Contrary opinions can bitter moods in probably the most wayward style. The Marvel Industrial Complex is an effective goal for stirring hormonal angst, however if you wish to offend the broadest doable demographic, then criticize Robin Williams — not the person however his frenetic, saccharine model of comedy that gave him “national treasure” standing. Thankfully, “The Fisher King” manages to dilute most of Williams’s excesses, and it does so with a bizarre stir-fry of humor, fantasy, romance, and disturbing tragedy.
It begins with Jack Lucas (Bridges) speaking trash on his radio present, à la Howard Stern. He mocks quite a few callers, together with a weak man named Edwin, who thinks he struck it fortunate with a lovely girl in an elegant bar. Lucas shoots his story down and rails towards the girl and the yuppies supposedly like her, attacking them in a ranting, polemical model. He will get just a few good soundbites in there. So good, in actual fact, that Jack evokes Edwin to return to the bar and open hearth, killing seven individuals. This destroys Jack’s world, and three years later, he lives above a video retailer along with his fiery however doting girlfriend, Anne (Mercedes Ruehl).

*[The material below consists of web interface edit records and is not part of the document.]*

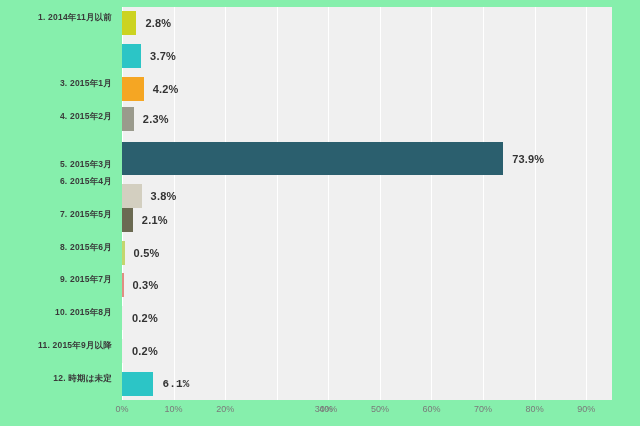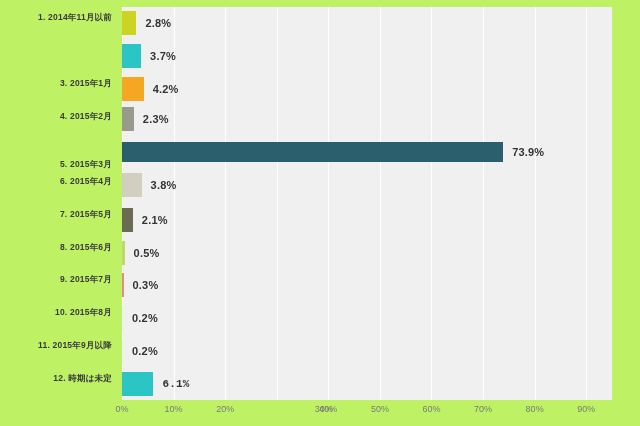--- a/index.html
+++ b/index.html
@@ -14,21 +14,21 @@
     overflow: hidden;
     position: relative;
   }
 
   #chart-root {
     position: absolute;
     left: 0;
     top: 0;
     width: 640px;
     height: 426px;
-    background: #bef264;
+    background: #86efac;
   }
 
   
   #category-axis {
     position: absolute;
     left: 0;
     top: 7px;
     width: 118px;
     height: 393px;
   }
@@ -141,25 +141,25 @@
           <div class="bar-value" style="left: 28.0842px;">3.7%</div>
         </div>
         <div class="bar-row" style="top: 69.875px; height: 24px;">
           <div class="bar" style="width: 21.6632px; background: rgb(245, 166, 35);"></div>
           <div class="bar-value" style="left: 30.6632px;">4.2%</div>
         </div>
         <div class="bar-row" style="top: 100px; height: 24px; text-align: right;">
           <div class="bar" style="width: 11.8632px; background: rgb(154, 154, 140);"></div>
           <div class="bar-value" style="left: 20.8632px;">2.3%</div>
         </div>
-        <div class="bar-row" style="top: 135.375px; height: 20px;">
+        <div class="bar-row" style="top: 135.375px; height: 33px;">
           <div class="bar" style="width: 381.168px; background: rgb(43, 95, 110);"></div>
           <div class="bar-value" style="left: 390.168px;">73.9%</div>
         </div>
-        <div class="bar-row" style="top: 166px; height: 24px;">
+        <div class="bar-row" style="top: 177px; height: 24px;">
           <div class="bar" style="width: 19.6px; background: rgb(211, 207, 192);"></div>
           <div class="bar-value" style="left: 28.6px;">3.8%</div>
         </div>
         <div class="bar-row" style="top: 200.875px; height: 24px;">
           <div class="bar" style="width: 10.8316px; background: rgb(107, 106, 82);"></div>
           <div class="bar-value" style="left: 19.8316px;">2.1%</div>
         </div>
         <div class="bar-row" style="top: 233.625px; height: 24px;">
           <div class="bar" style="width: 2.57895px; background: rgb(195, 214, 110);"></div>
           <div class="bar-value" style="left: 11.5789px;">0.5%</div>

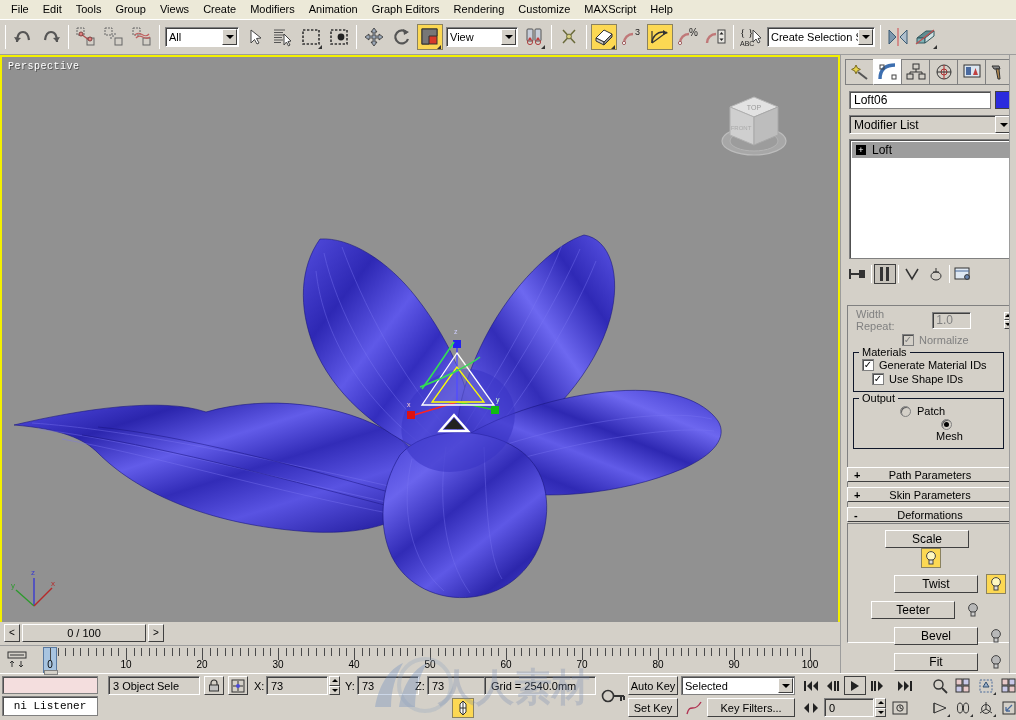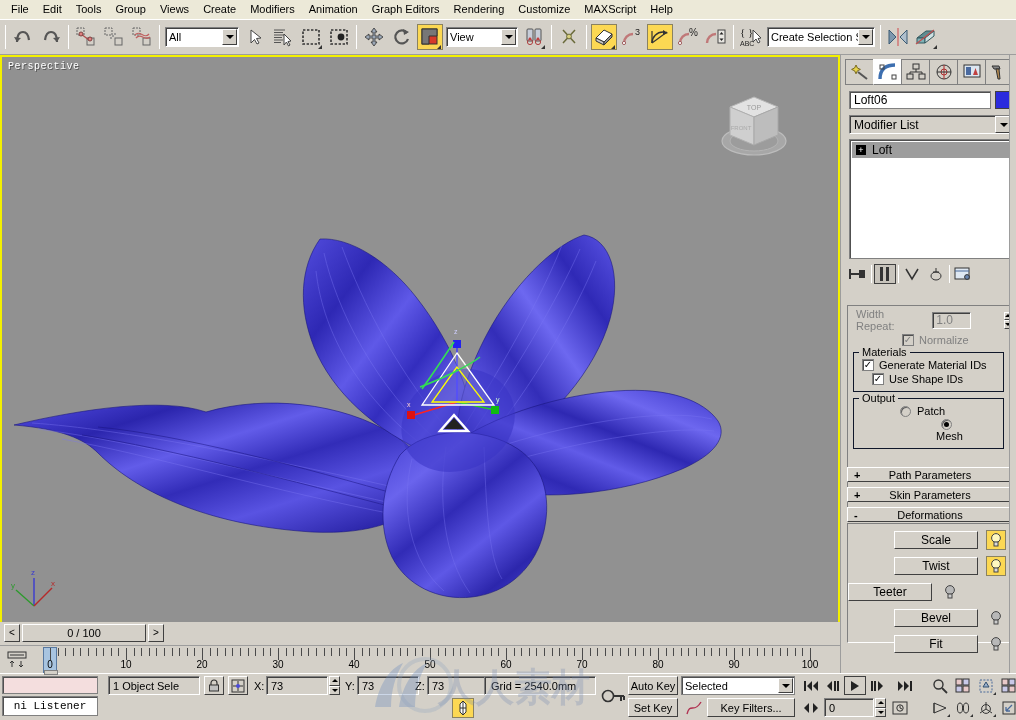--- a/index.html
+++ b/index.html
@@ -917,21 +917,21 @@
         <div class="ruler-num" style="left: 774px;">100</div>
       </div>
   </div>
 
   <div class="bottombar">
 
     <div class="mlgrip"></div>
     <div class="ml-listener-out"></div>
     <div class="ml-listener-in">ni Listener</div>
 
-    <div class="sel-status sunken">1 Object Sele</div>
+    <div class="sel-status sunken">3 Object Sele</div>
 
     <div class="lock-btn raised">
       <svg width="12" height="14" viewBox="0 0 12 14">
         <path d="M3 6 L3 4 A3 3 0 0 1 9 4 L9 6" fill="none" stroke="#333" stroke-width="1.2"></path>
         <rect x="1.5" y="6" width="9" height="6" fill="#bfbfbf" stroke="#333"></rect>
       </svg>
     </div>
 
     <div class="coord-icon raised">
       <svg width="14" height="14" viewBox="0 0 14 14">
@@ -1281,39 +1281,39 @@
     <div class="roll-header" style="top:432px;">
       <span class="pm">+</span>
       <span>Skin Parameters</span>
     </div>
     <div class="roll-header" style="top:452px;">
       <span class="pm">-</span>
       <span>Deformations</span>
     </div>
 
     <div class="rollout-body" style="top:468px; height:120px; padding-top:4px;">
-      <div style="display:flex;align-items:center;justify-content:flex-end;padding-right:6px;margin-top:2px;">
+      <div style="display:flex;align-items:center;justify-content:flex-end;padding-right:6px;margin-top:2px;flex-direction:column;">
         <div class="defbtn btn3d">Scale</div>
         <div class="bulb on" style="margin-left:8px;">
           <svg width="14" height="16" viewBox="0 0 14 16">
             <circle cx="7" cy="6" r="4.4" fill="#fff8c0" stroke="#444"></circle>
             <rect x="5" y="10" width="4" height="4" fill="#dcdcdc" stroke="#444"></rect>
           </svg>
         </div>
       </div>
       <div style="display:flex;align-items:center;justify-content:flex-end;padding-right:6px;margin-top:6px;">
         <div class="defbtn btn3d">Twist</div>
         <div class="bulb on" style="margin-left:8px;">
           <svg width="14" height="16" viewBox="0 0 14 16">
             <circle cx="7" cy="6" r="4.4" fill="#fff8c0" stroke="#444"></circle>
             <rect x="5" y="10" width="4" height="4" fill="#dcdcdc" stroke="#444"></rect>
           </svg>
         </div>
       </div>
-      <div style="display:flex;align-items:center;justify-content:flex-start;padding-right:6px;margin-top:6px;">
+      <div style="display:flex;align-items:center;justify-content:center;padding-right:6px;margin-top:6px;">
         <div class="defbtn btn3d">Teeter</div>
         <div class="bulb" style="margin-left:8px;">
           <svg width="14" height="16" viewBox="0 0 14 16">
             <circle cx="7" cy="6" r="4.4" fill="#b8b8b8" stroke="#444"></circle>
             <rect x="5" y="10" width="4" height="4" fill="#cdcdcd" stroke="#444"></rect>
           </svg>
         </div>
       </div>
       <div style="display:flex;align-items:center;justify-content:flex-end;padding-right:6px;margin-top:6px;">
         <div class="defbtn btn3d">Bevel</div>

Dejected and cynical, Jack finds new objective when he meets Parry, an eccentric homeless man whom Williams performs as a male equal to the chicken girl in “Home Alone 2.” It’s unbelievable and manipulative, however screenwriter Richard LaGravenese manages to floor his livewire story with frank, trustworthy dialogue about human interpersonality. The performances are nice, too, particularly from Ruehl, who goes from brash to tender with scene-stealing nuance.